Listed records
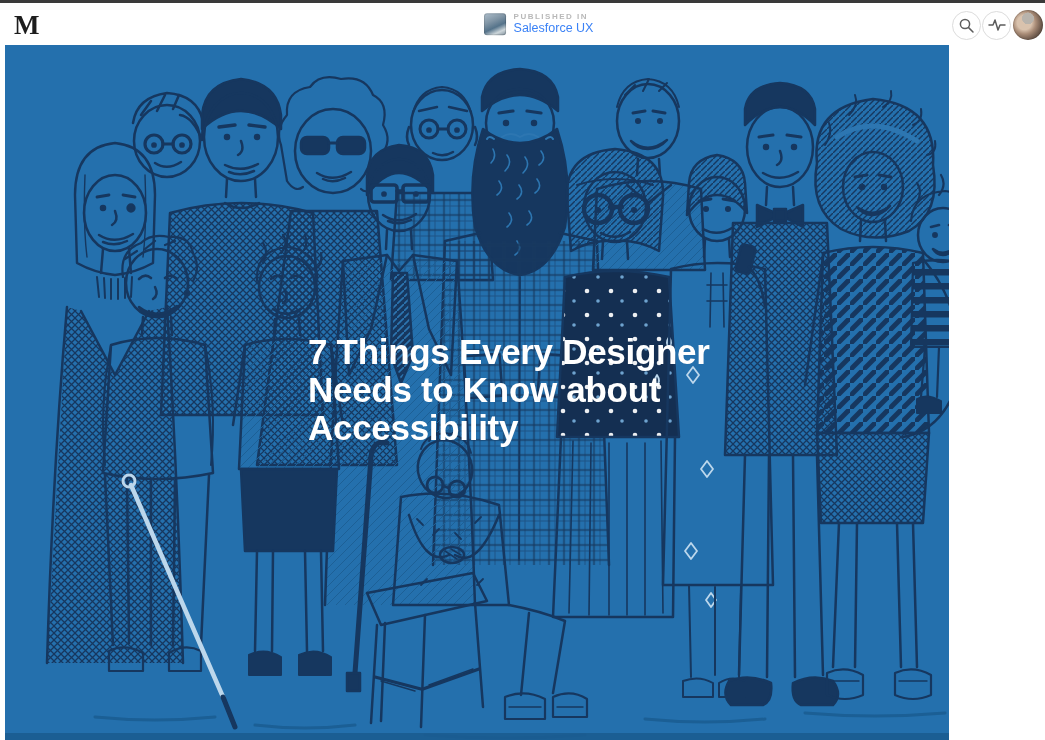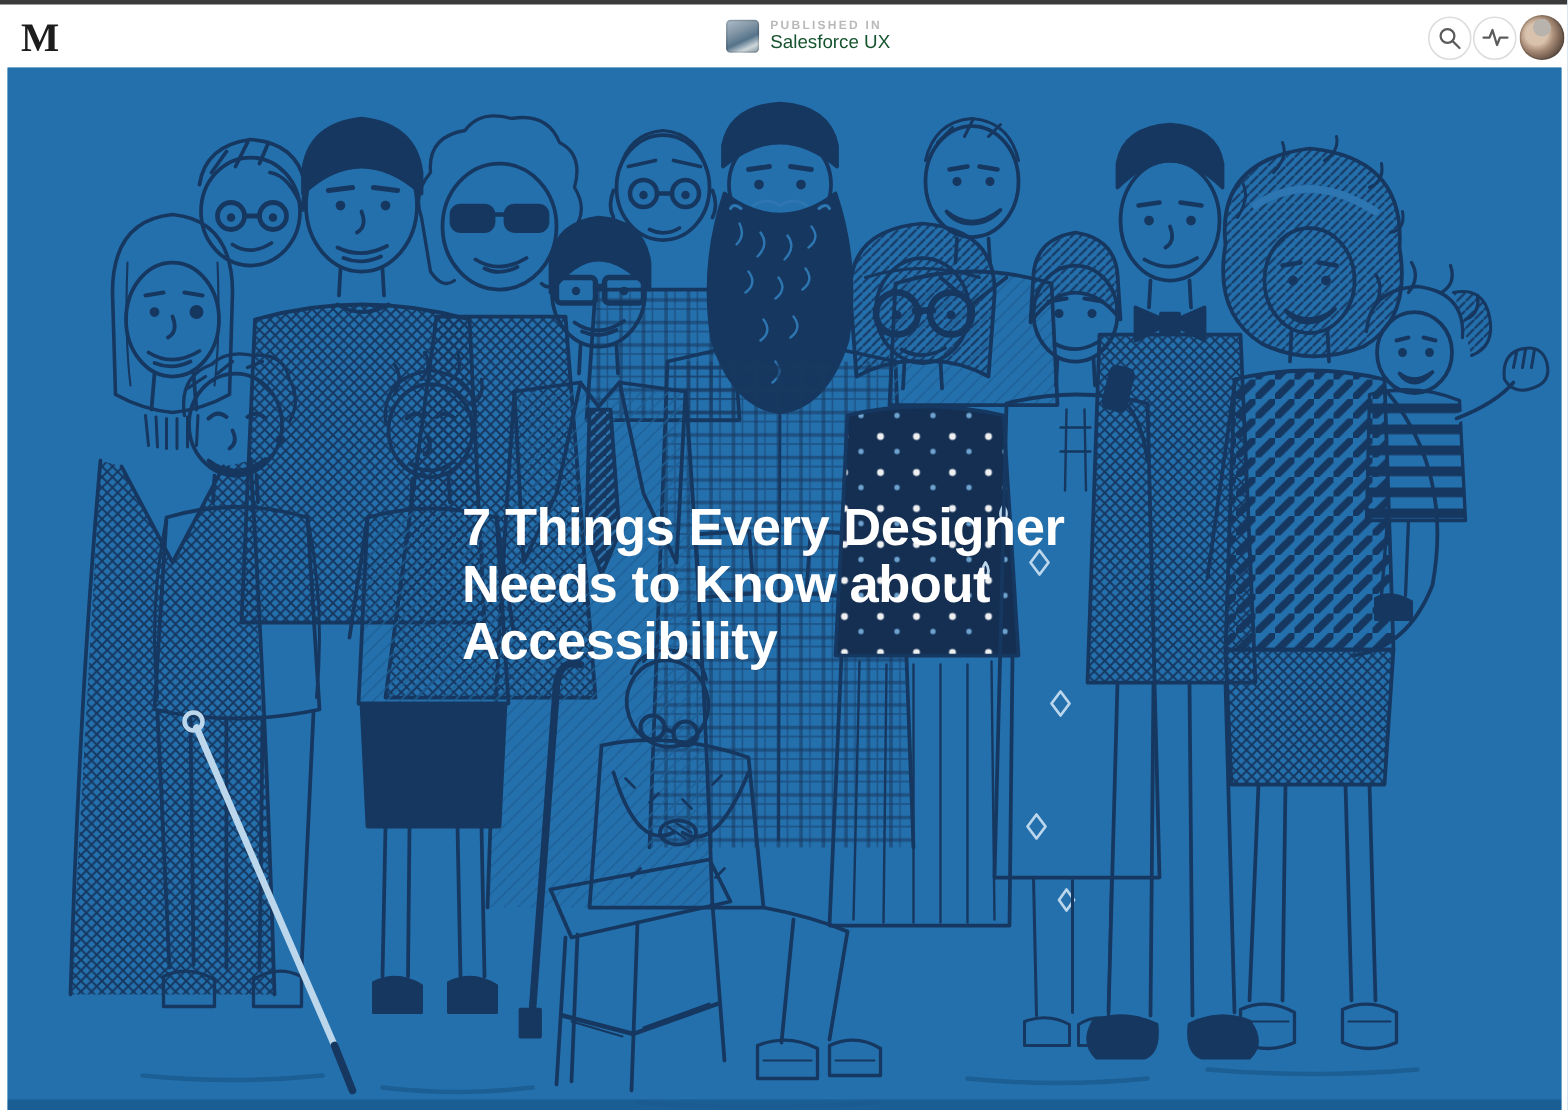"Salesforce UX" .pubname { color: #14532d -> #3b82f6 }
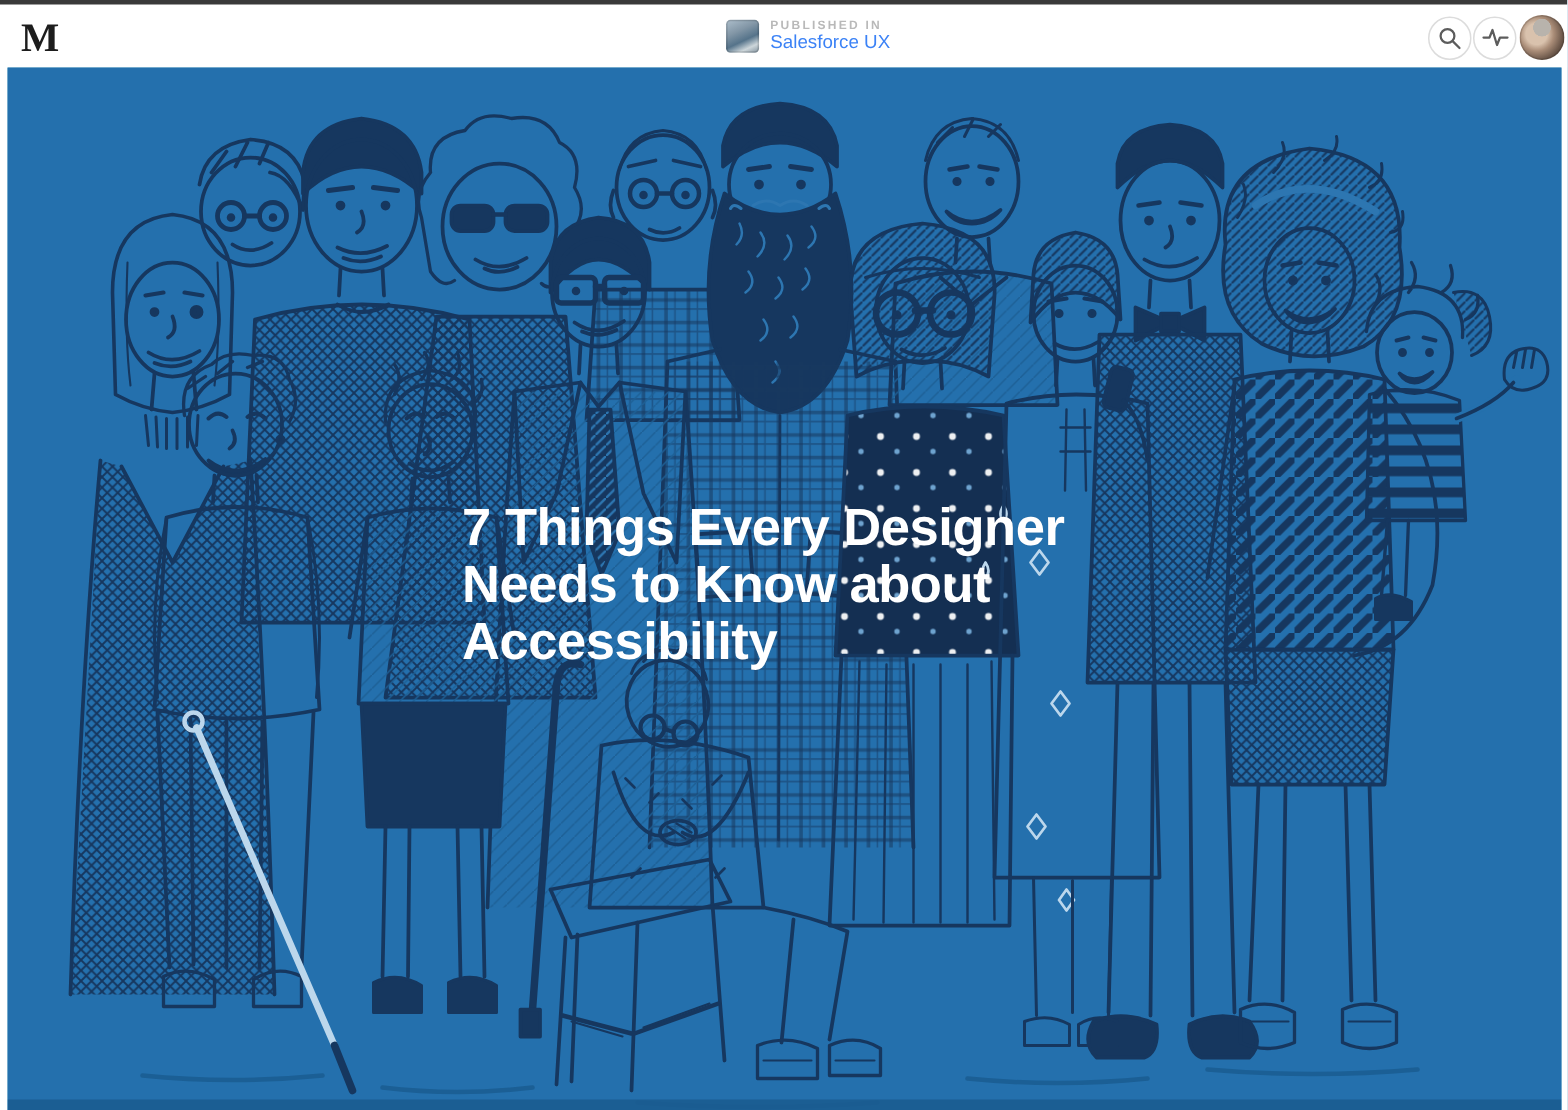"7 Things Every Designer" .hero { background: #0369a1 -> #be185d; width: 1036px -> 944px }
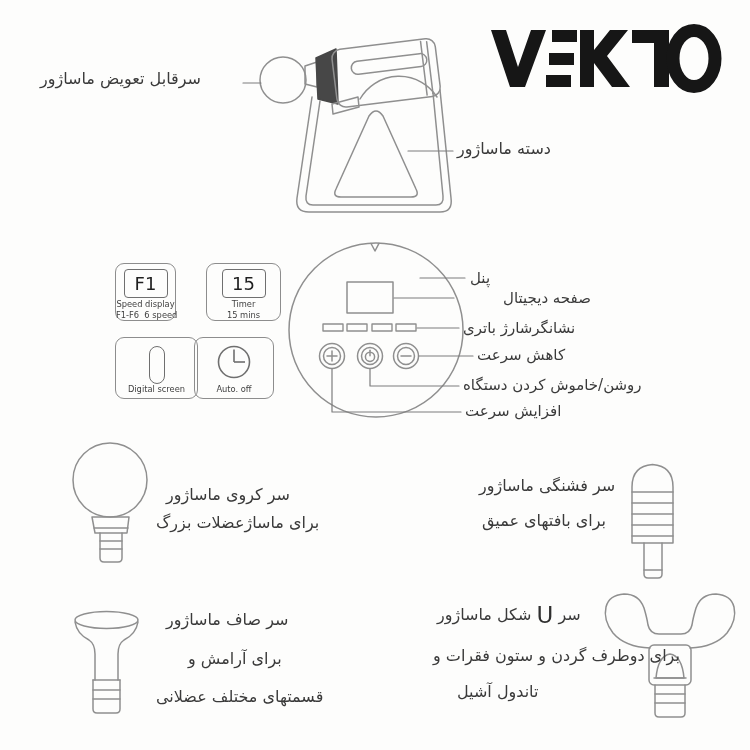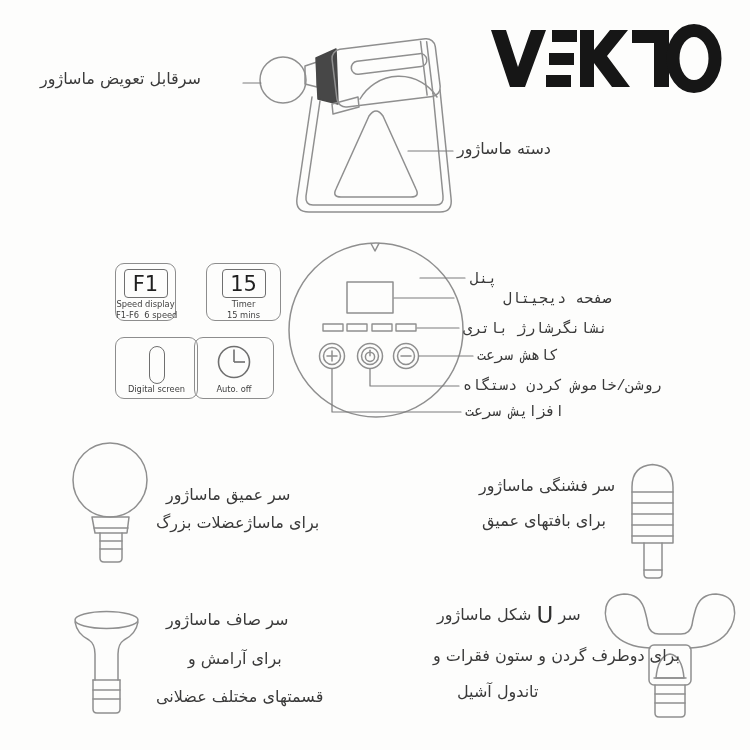"F1" .card .valbox { font-size: 21px -> 18px }
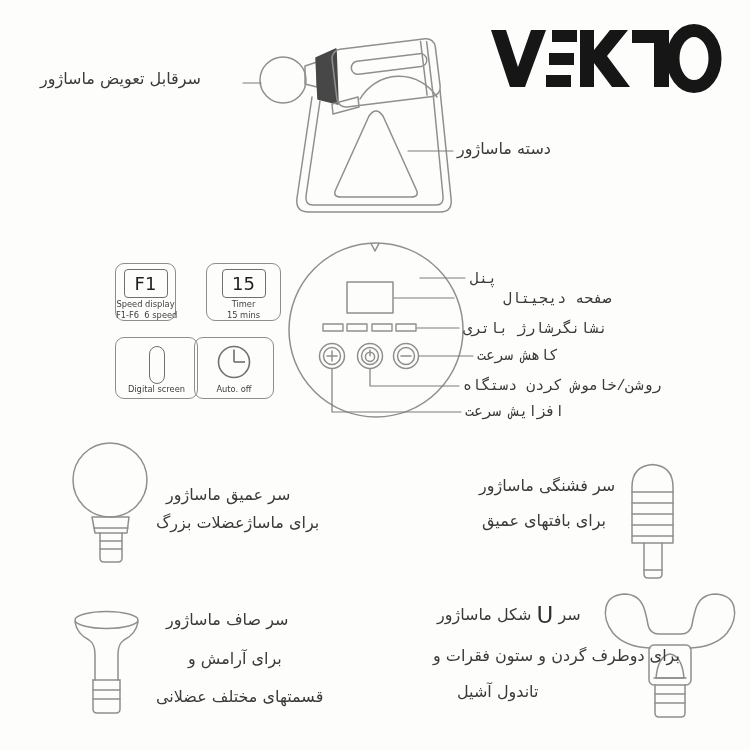"پنل" .fa.sm { font-family: Liberation Mono, monospace -> none }
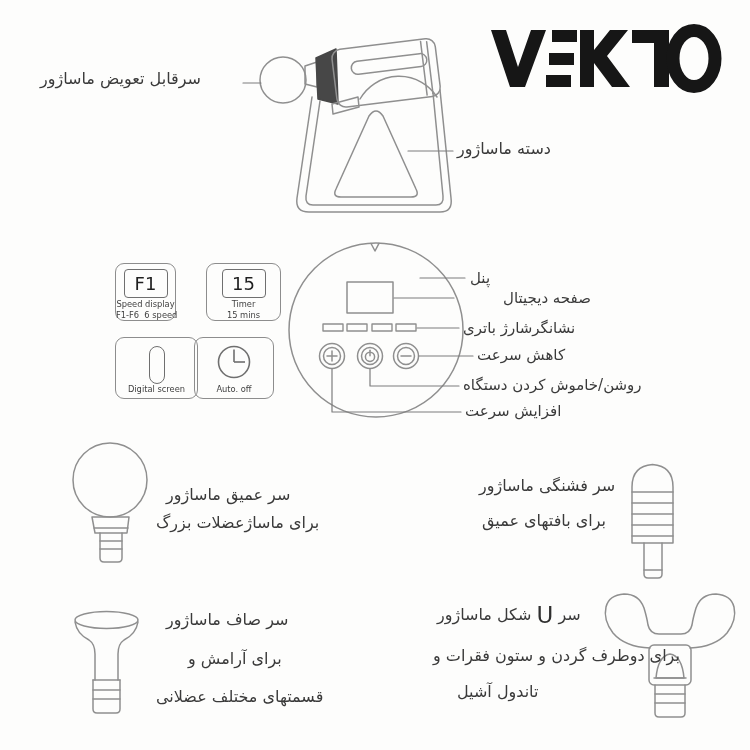"سر عمیق ماساژور" div.fa { text: عمیق -> کروی }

Problem to work on
Your task is to repeat only the lines from the line containing "Liberation Mono, monospace" through the final line of the material, inclusive; do not include pictures.

Solution for this exercise
"پنل" .fa.sm { font-family: Liberation Mono, monospace -> none }
"سر عمیق ماساژور" div.fa { text: عمیق -> کروی }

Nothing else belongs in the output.